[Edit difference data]
■ ■ ■ ■

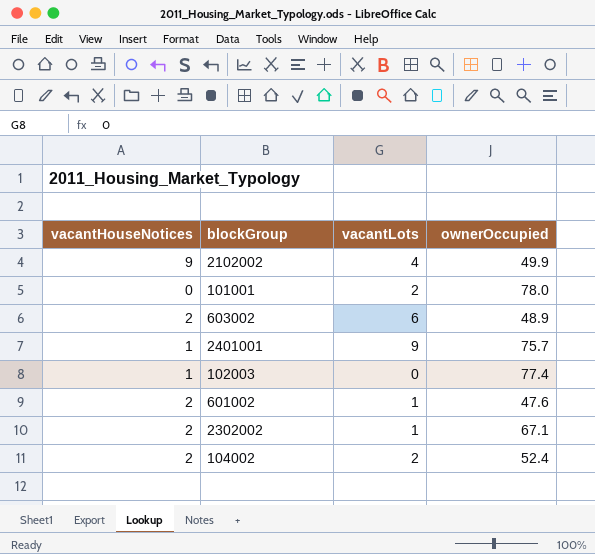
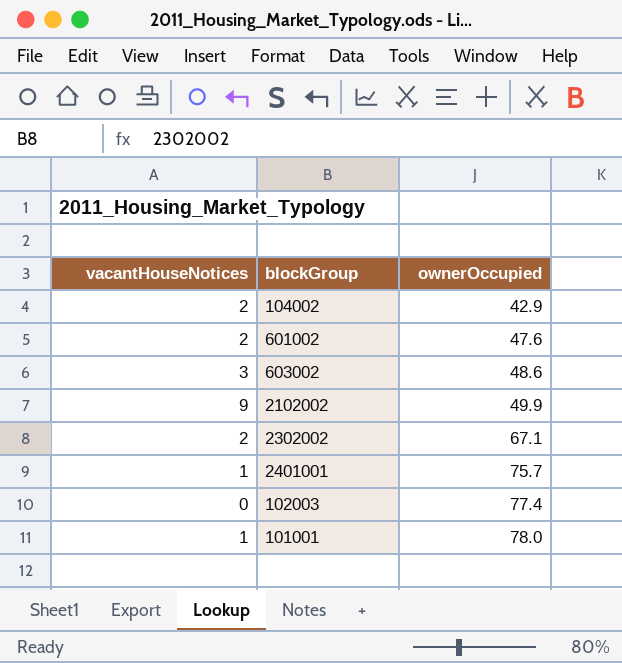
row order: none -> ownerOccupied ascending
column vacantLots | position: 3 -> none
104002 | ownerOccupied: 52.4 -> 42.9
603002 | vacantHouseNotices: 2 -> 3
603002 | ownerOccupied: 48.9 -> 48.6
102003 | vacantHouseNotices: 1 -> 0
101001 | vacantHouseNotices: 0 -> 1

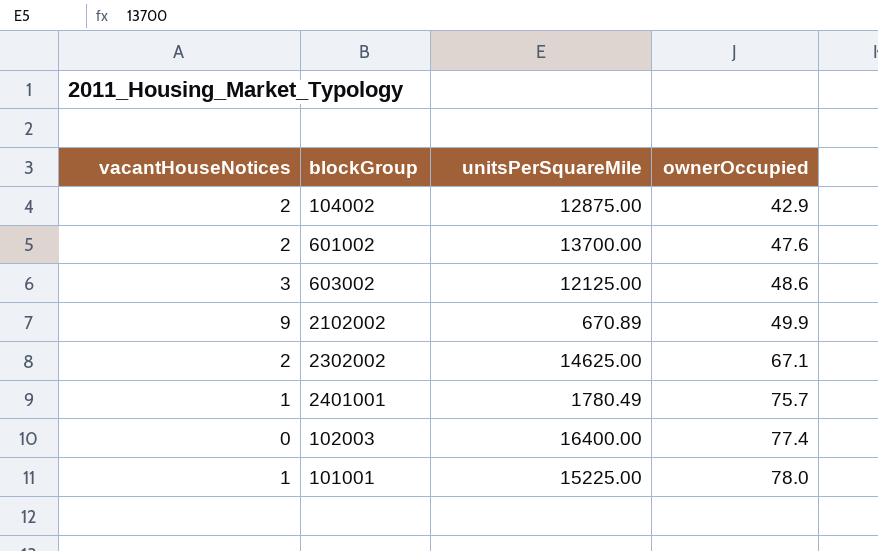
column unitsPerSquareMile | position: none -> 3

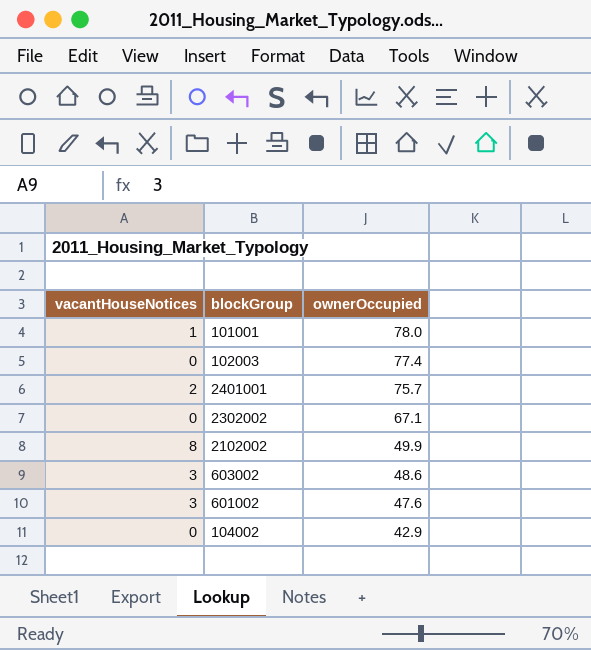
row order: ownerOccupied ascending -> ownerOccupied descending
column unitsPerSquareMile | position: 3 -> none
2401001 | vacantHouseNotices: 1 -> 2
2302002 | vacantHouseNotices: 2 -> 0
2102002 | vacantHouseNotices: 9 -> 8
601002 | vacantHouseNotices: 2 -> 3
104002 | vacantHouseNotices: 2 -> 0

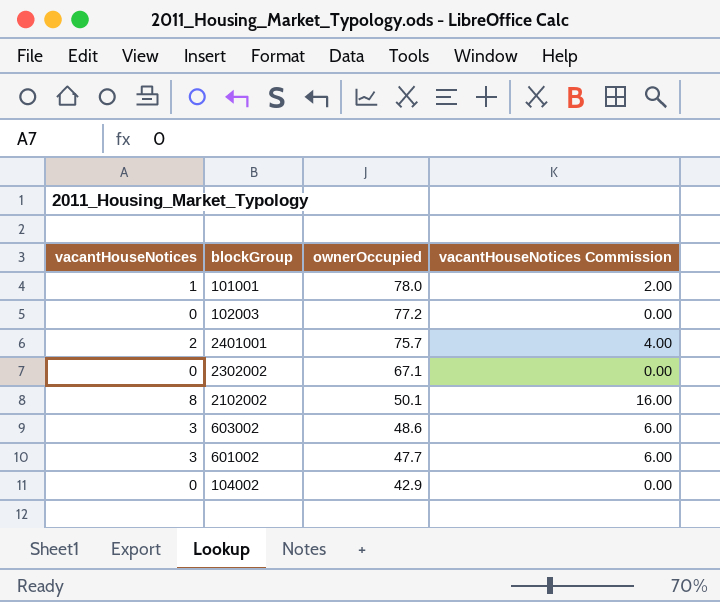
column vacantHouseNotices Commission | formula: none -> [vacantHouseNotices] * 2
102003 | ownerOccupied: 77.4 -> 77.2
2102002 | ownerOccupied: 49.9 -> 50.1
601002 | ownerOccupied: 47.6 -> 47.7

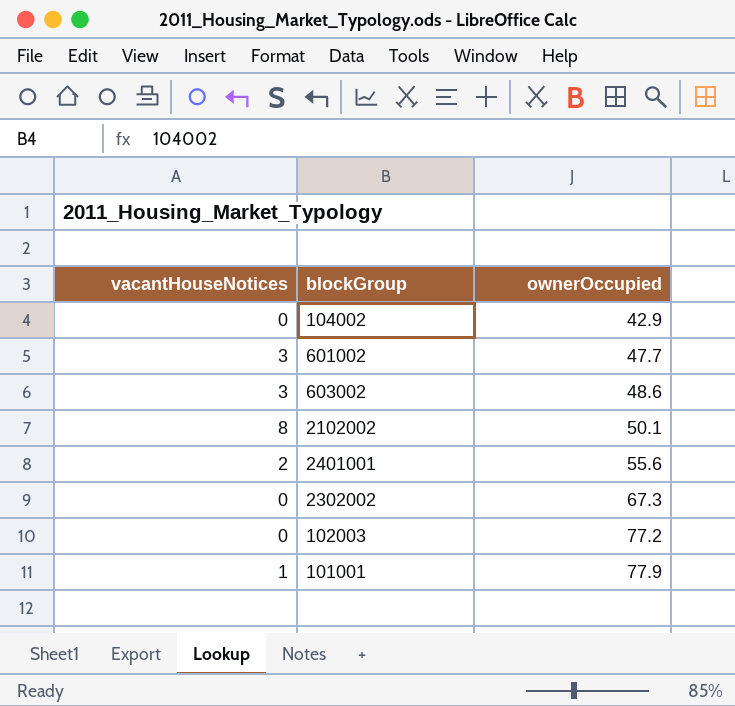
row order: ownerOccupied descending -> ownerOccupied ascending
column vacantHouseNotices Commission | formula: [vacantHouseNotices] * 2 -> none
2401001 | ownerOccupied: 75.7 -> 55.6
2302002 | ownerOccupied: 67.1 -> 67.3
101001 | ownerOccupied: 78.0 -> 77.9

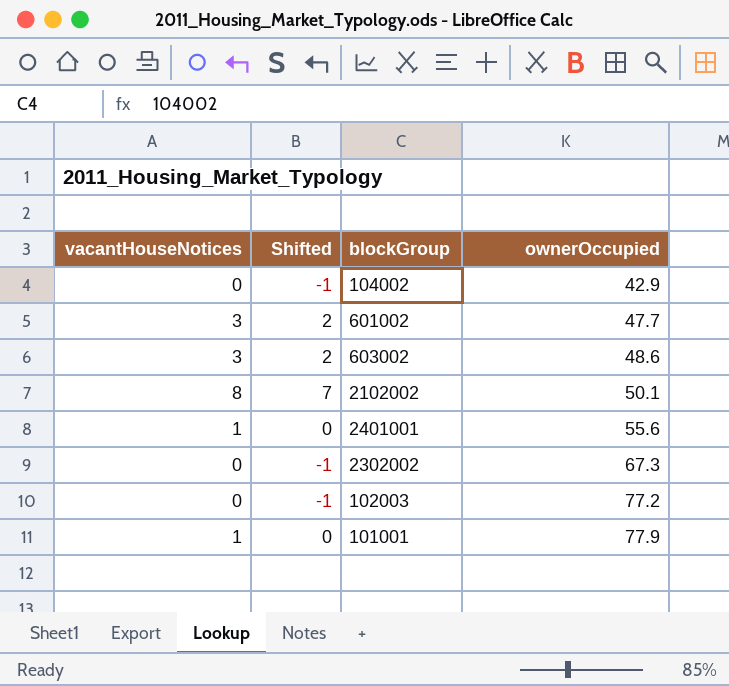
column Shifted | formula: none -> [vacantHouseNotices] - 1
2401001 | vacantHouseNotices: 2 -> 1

■ ■ ■ ■

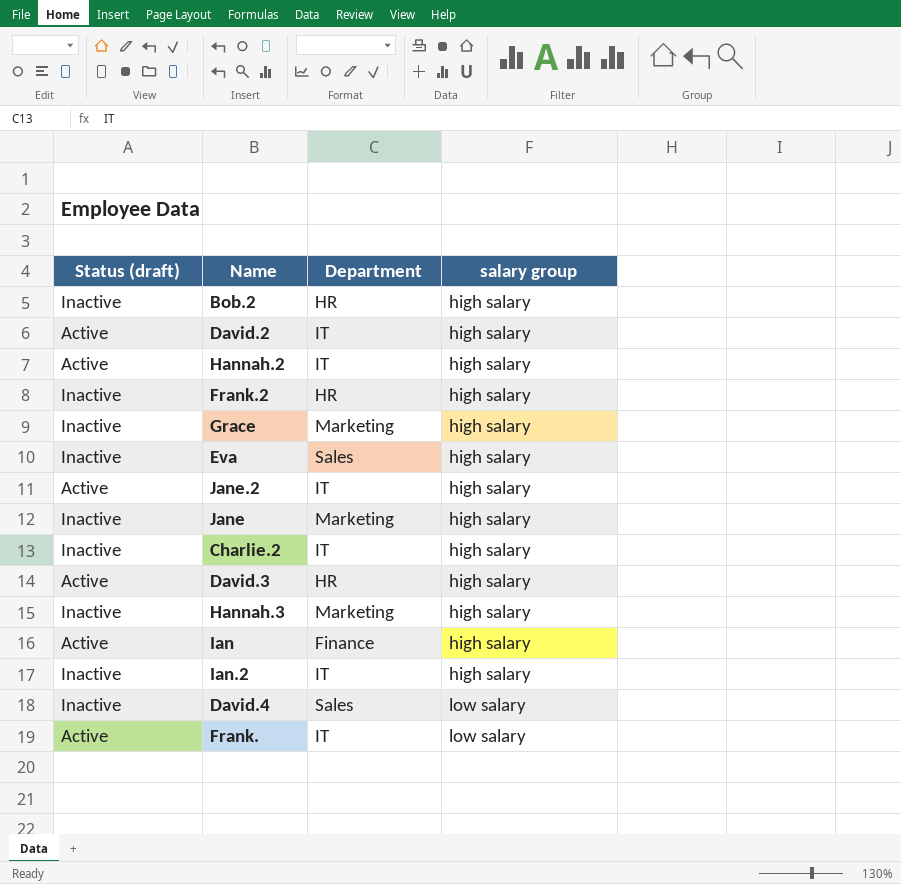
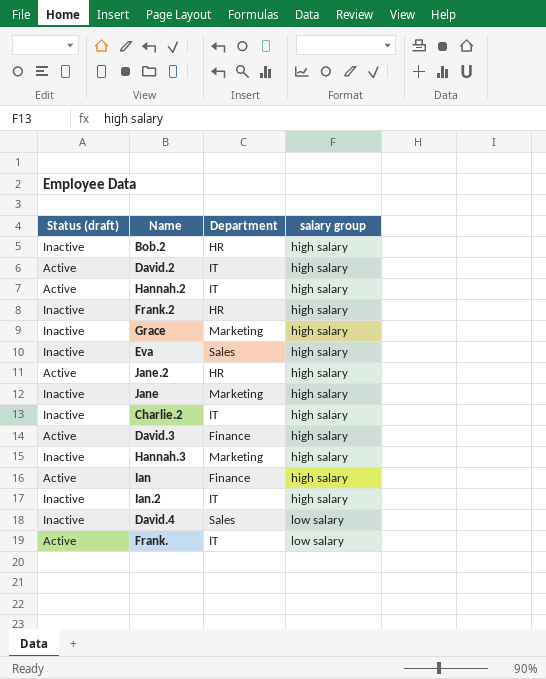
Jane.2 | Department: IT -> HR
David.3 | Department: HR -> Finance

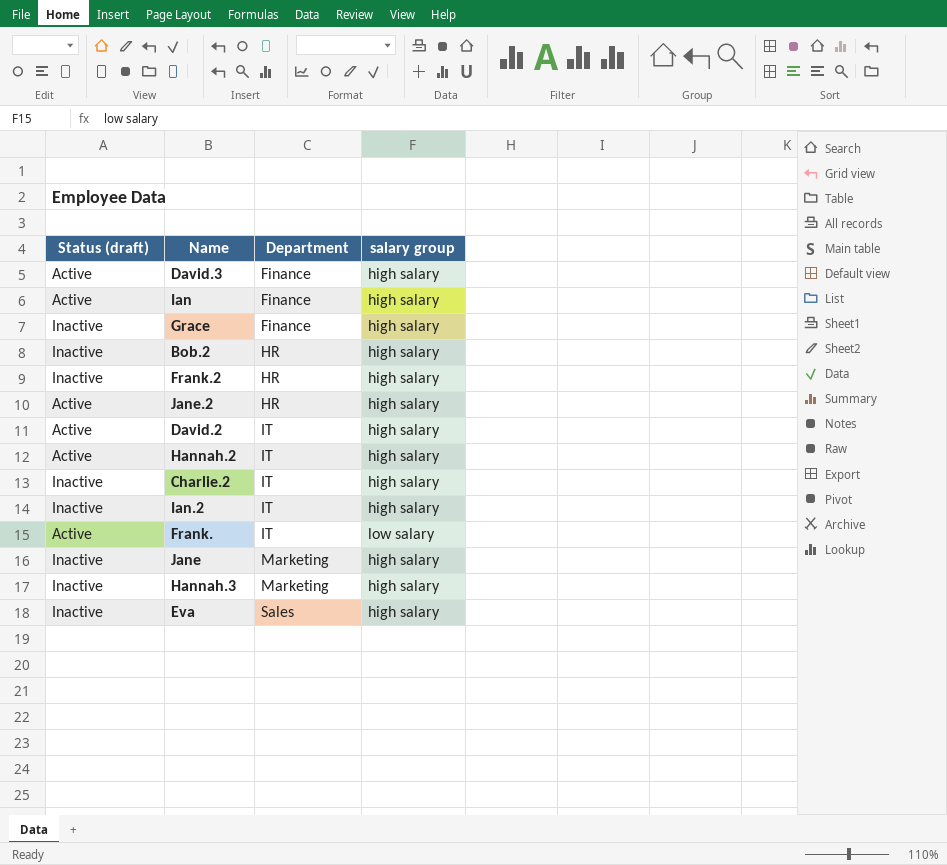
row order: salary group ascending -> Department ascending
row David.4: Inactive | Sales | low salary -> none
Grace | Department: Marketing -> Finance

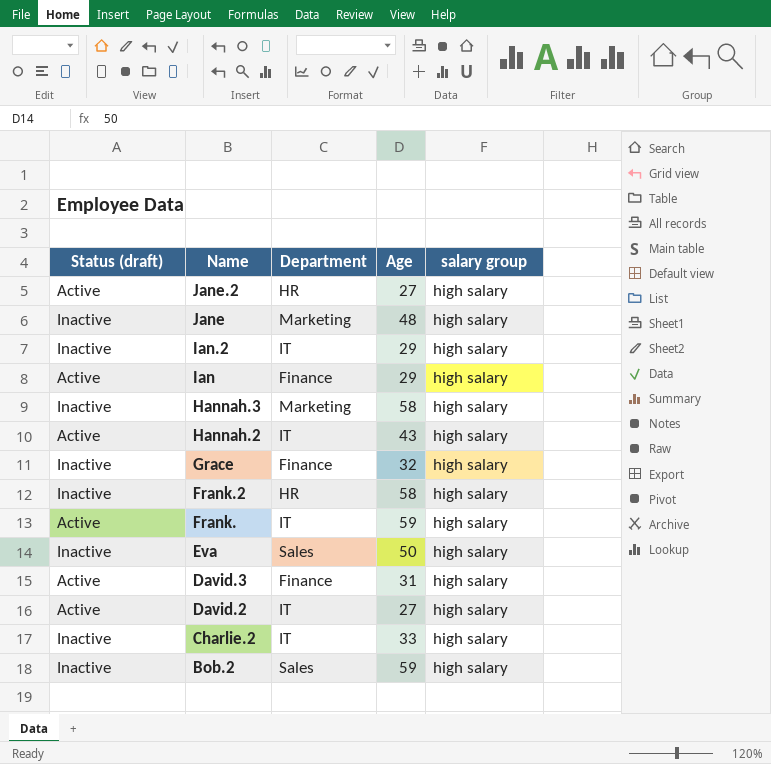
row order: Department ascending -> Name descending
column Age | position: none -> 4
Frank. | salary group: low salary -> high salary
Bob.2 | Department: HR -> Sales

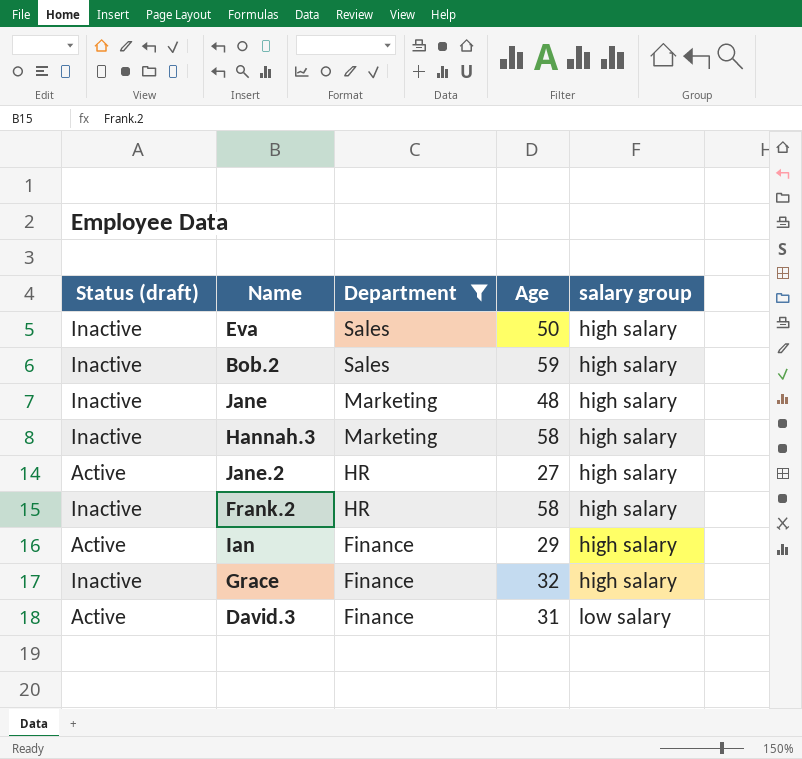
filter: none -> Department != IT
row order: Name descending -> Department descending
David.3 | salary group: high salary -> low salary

■ ■ ■ ■

> [TASK BRIEF]: Check the lines above for the word "high" and give the number of lines where it appears, with no other text.

> [RESULT FOR THIS TASK]: 2